The best playing of the evening came in the Jupiter, with Maazel striking a fine balance of orchestral forces. Although the opening bars felt rather flat (not in pitch but in spirit), the orchestra recovered quickly and performed the opening movement quite well indeed (with the opening passage sounding much better in the repeat). In the Andante cantabile the muted strings provided a rich, often throbbing, underpinning to the plaintive woodwinds and, in the minuet, the timpani and trumpets provided just the right touch of rhythmic emphasis as the violins played the theme, interrupted by an inventively contrapuntal woodwind passage.
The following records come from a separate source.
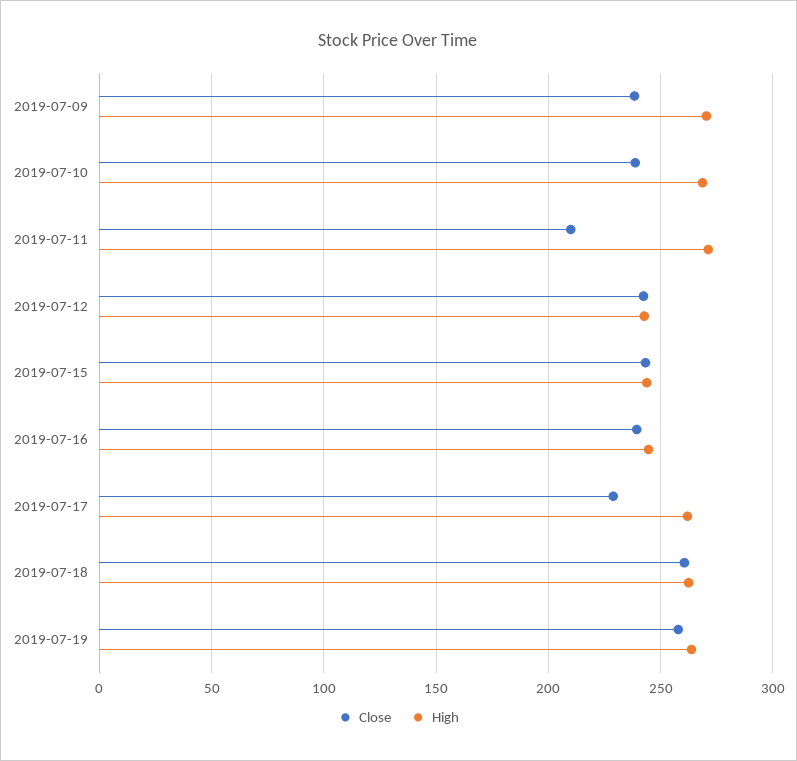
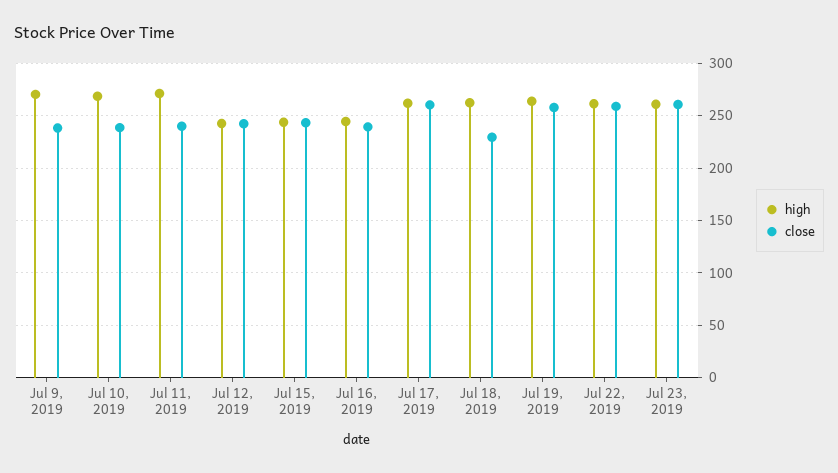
Close, 2019-07-11: 210 -> 240
Close, 2019-07-17: 230 -> 260
Close, 2019-07-18: 260 -> 230
High, Jul 22, 2019: none -> 260
Close, Jul 22, 2019: none -> 260
High, Jul 23, 2019: none -> 260
Close, Jul 23, 2019: none -> 260

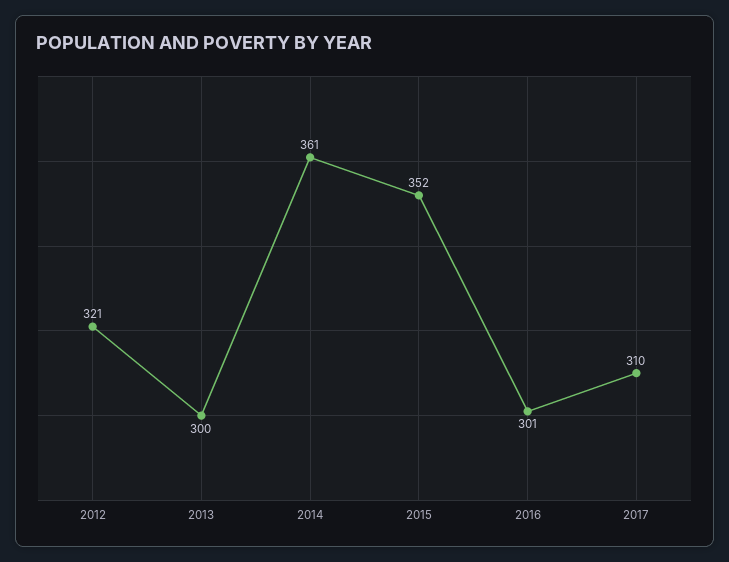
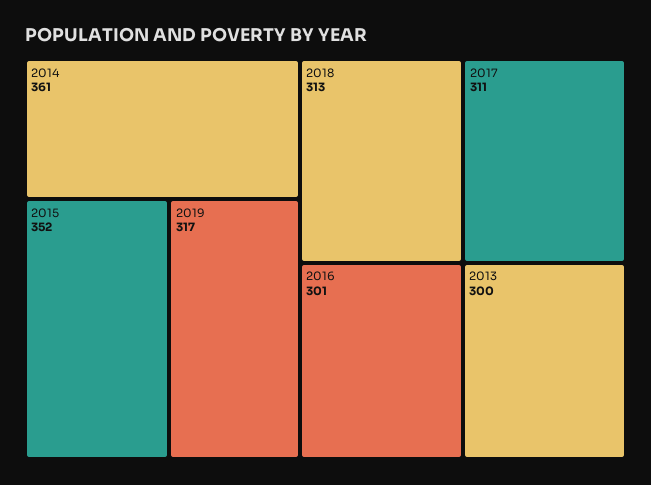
2012: 321 -> none
2017: 310 -> 311
2019: none -> 317
2018: none -> 313

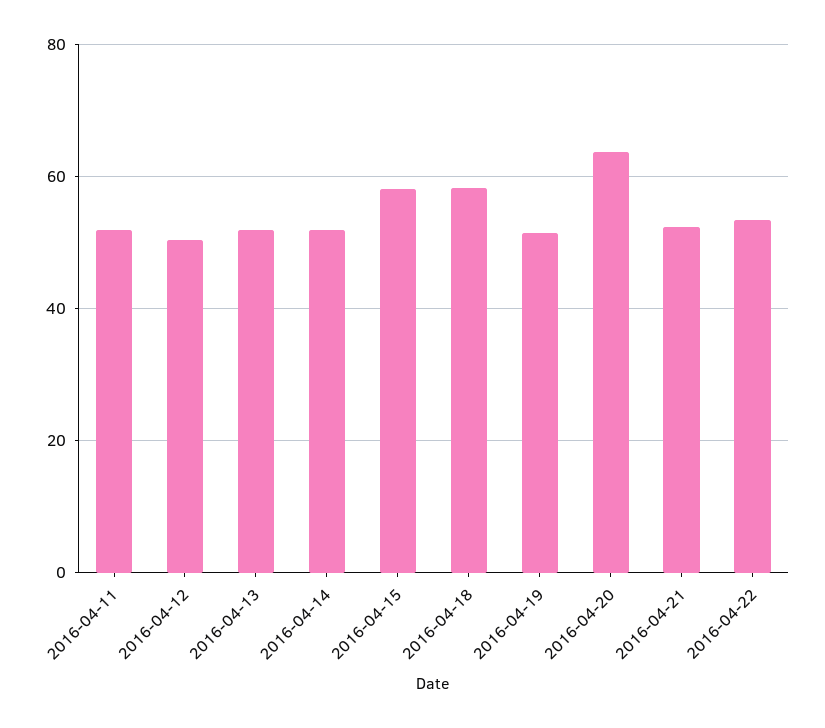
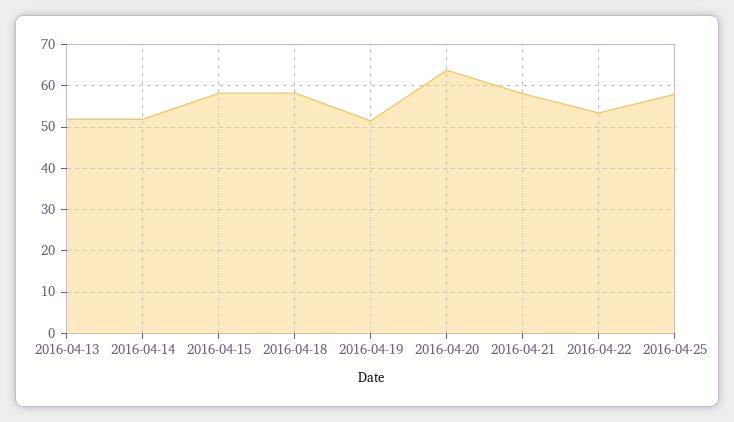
2016-04-11: 52 -> none
2016-04-12: 50 -> none
2016-04-21: 52 -> 58
2016-04-25: none -> 58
However, Mozart’s most brilliant use of counterpoint comes in the finale, when, following the regal tutti passage that caps off the violins’ initial statement of the theme, the strings repeated the theme in five-part counterpoint. Maazel sustained the high energy of the finale, building to the dramatic coda, in which a gentle passage on the strings and flutes gives way to the stirring sounding of the main theme, first by the horns and then by the oboes, flutes and violins, with the entire orchestra then joining in astounding counterpoint to the symphony’s end.
This concert, although enjoyable, was nevertheless disappointing in its failure to fulfil the high expectations that Maazel and the Philharmonic engender. The musicians appeared proficient and workmanlike rather than inspired. Merely appearing on stage usually generates bravos from audiences nowadays, but they were lacking at this concert’s end – perhaps because early-starting weeknight performances attract an audience that is more eager to get home than to remain and cheer. As this was only the first of four performances of this programme, one can hope that the remaining ones would be even better played and received, especially since this programme is scheduled to be the first to be made available by the Philharmonic, through Deutsche Grammophon, for paid digital downloading.